═══ Record excerpts

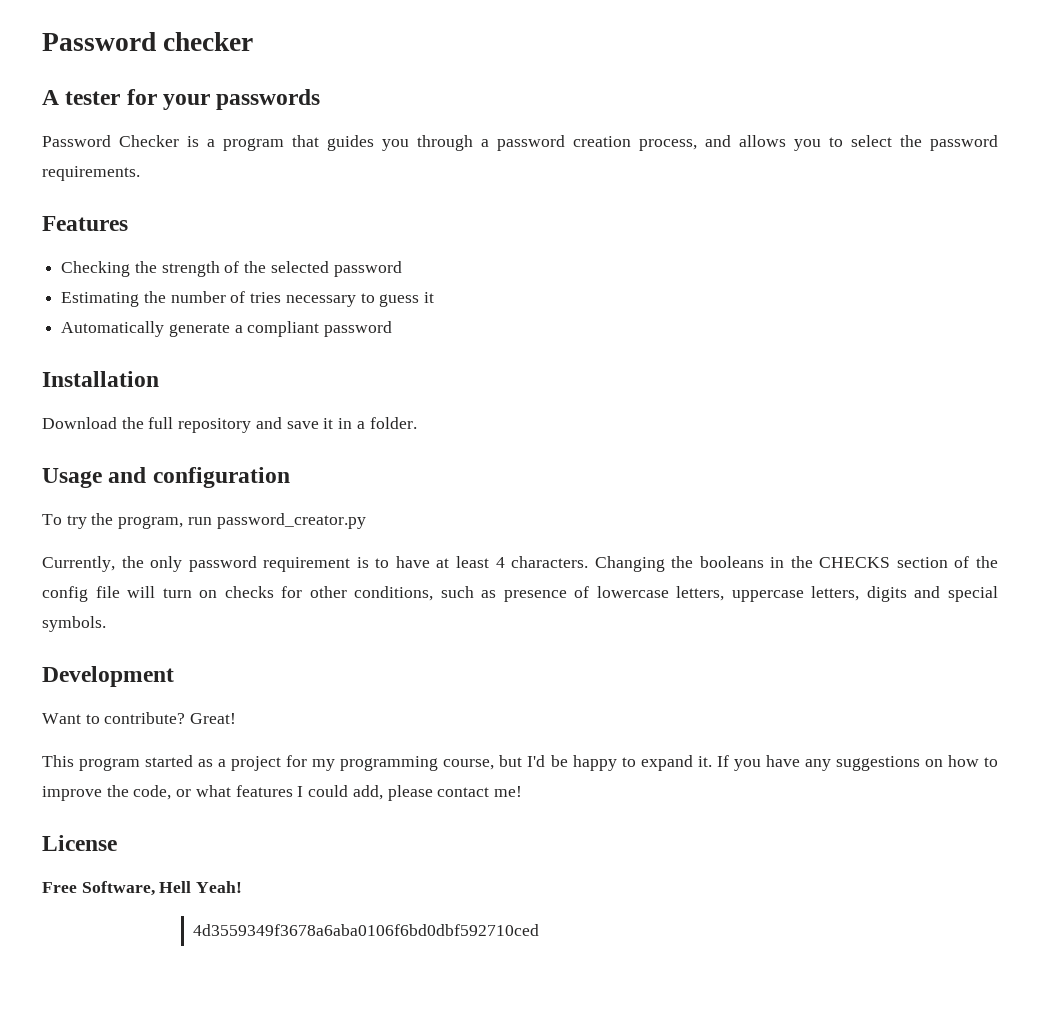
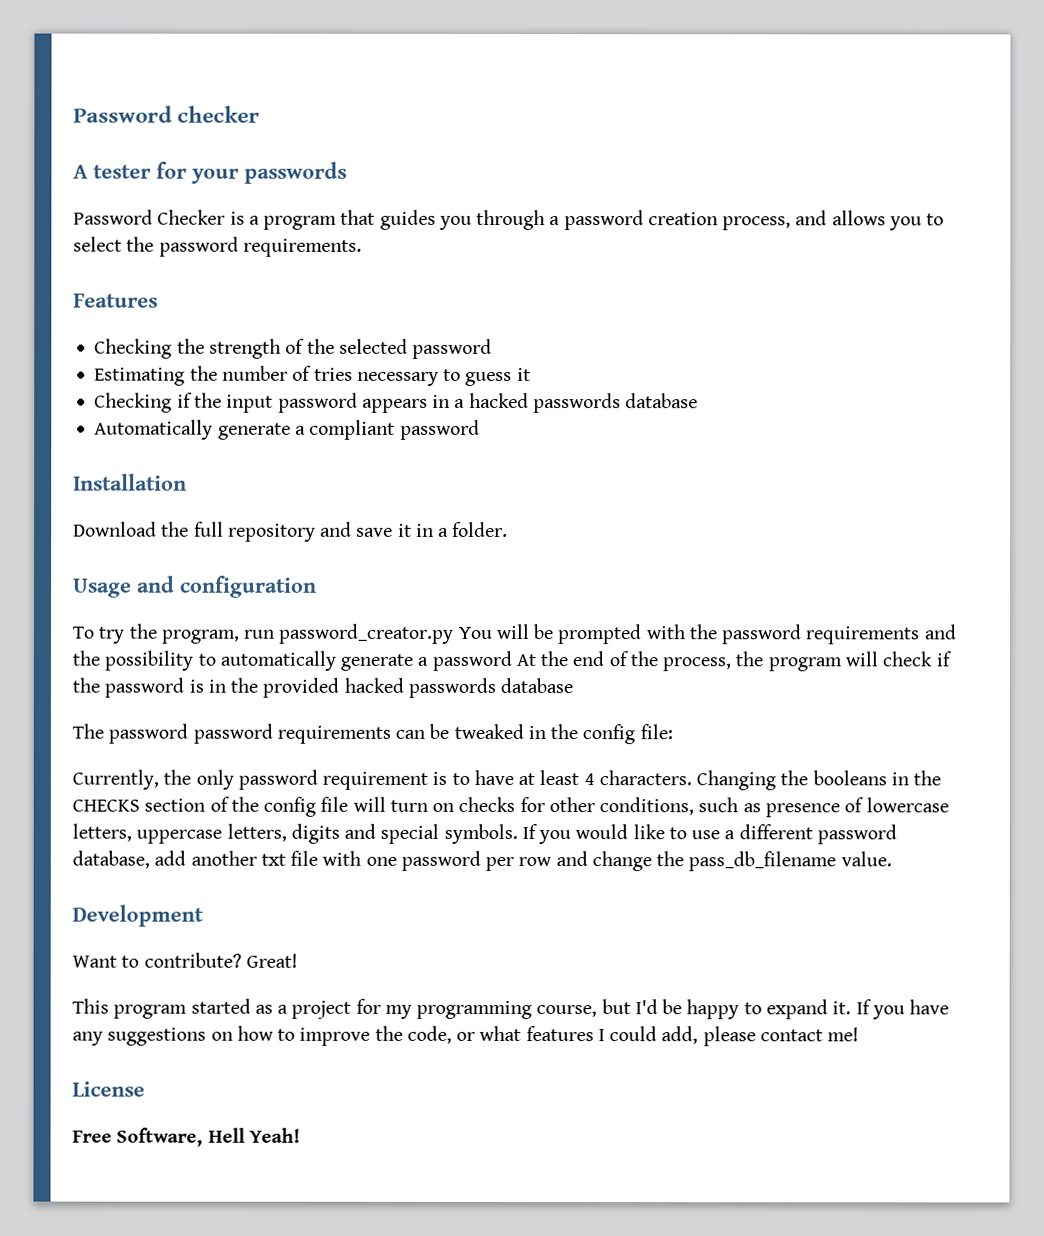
(435, 297) none -> [94,392,699,414] // Checking if the input password appears in a hacked passwords database
(366, 521) none -> [457,623,956,645] [72,650,952,672] [72,677,574,698] [72,723,673,745] You will be prompted with the password requirements and the possibility to automatically generate a password At the end of the process, the program will check if the password is in the provided hacked passwords database // The password password requirements can be tweaked in the config file:
(106, 624) none -> [521,823,897,845] [72,850,892,872] If you would like to use a different password database, add another txt file with one password per row and change the pass_db_filename value.
[193,924,540,936] // 4d3559349f3678a6aba0106f6bd0dbf592710ced -> (300, 1135) none

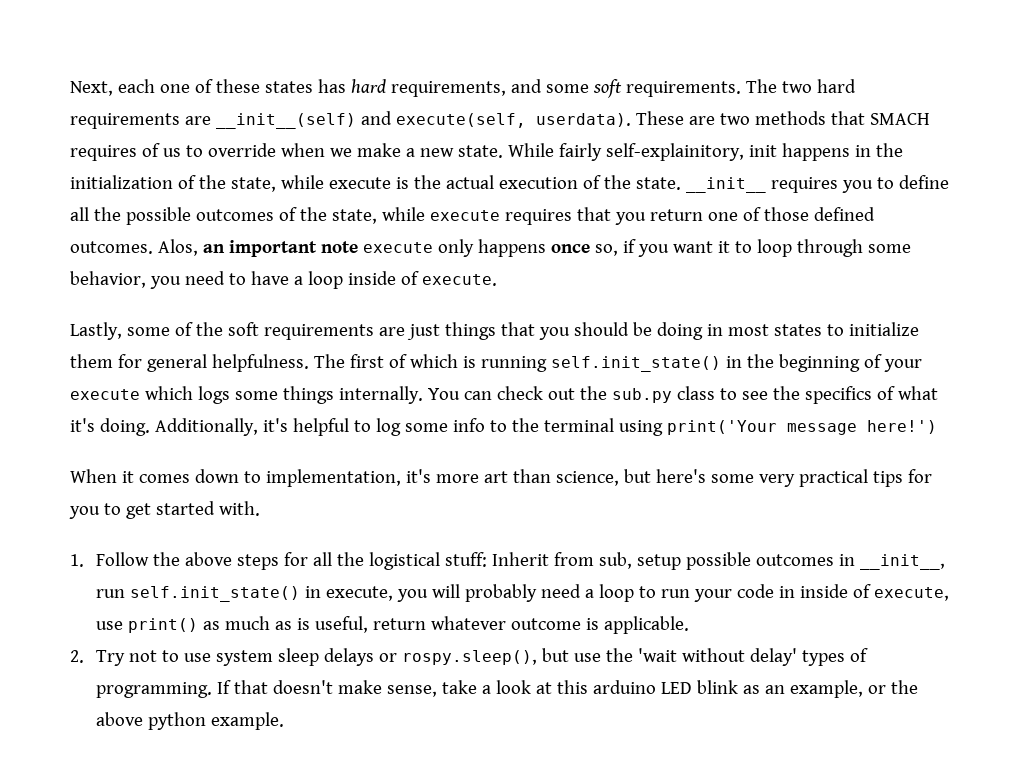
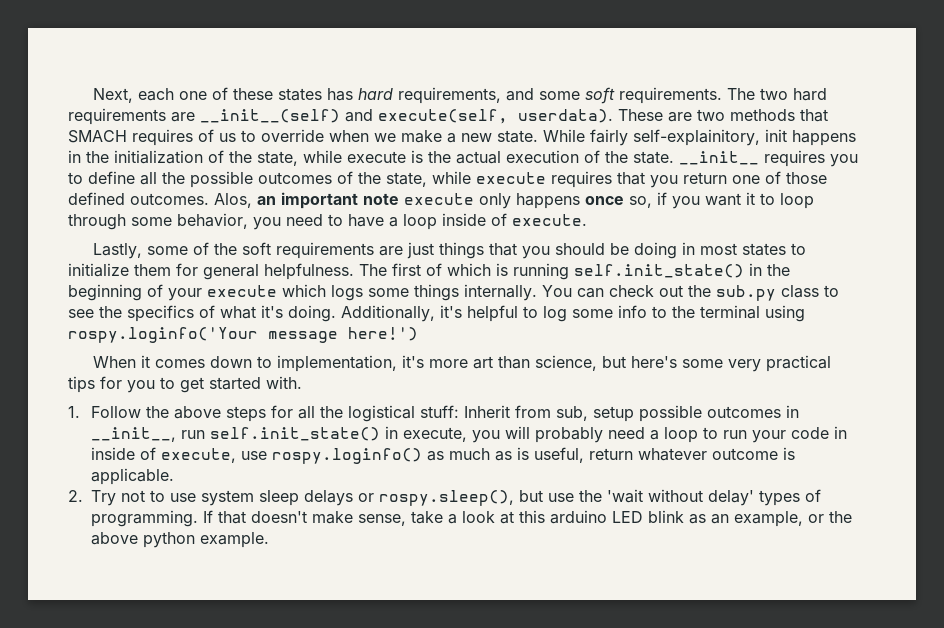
[666,420,777,435] print('Your -> [68,327,258,343] rospy.loginfo('Your
[128,618,199,633] print() -> [272,448,423,464] rospy.loginfo()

══════

Search the listing for the word "none". Copy every line in which it occurs.

(435, 297) none -> [94,392,699,414] // Checking if the input password appears in a hacked passwords database
(366, 521) none -> [457,623,956,645] [72,650,952,672] [72,677,574,698] [72,723,673,745] You will be prompted with the password requirements and the possibility to automatically generate a password At the end of the process, the program will check if the password is in the provided hacked passwords database // The password password requirements can be tweaked in the config file:
(106, 624) none -> [521,823,897,845] [72,850,892,872] If you would like to use a different password database, add another txt file with one password per row and change the pass_db_filename value.
[193,924,540,936] // 4d3559349f3678a6aba0106f6bd0dbf592710ced -> (300, 1135) none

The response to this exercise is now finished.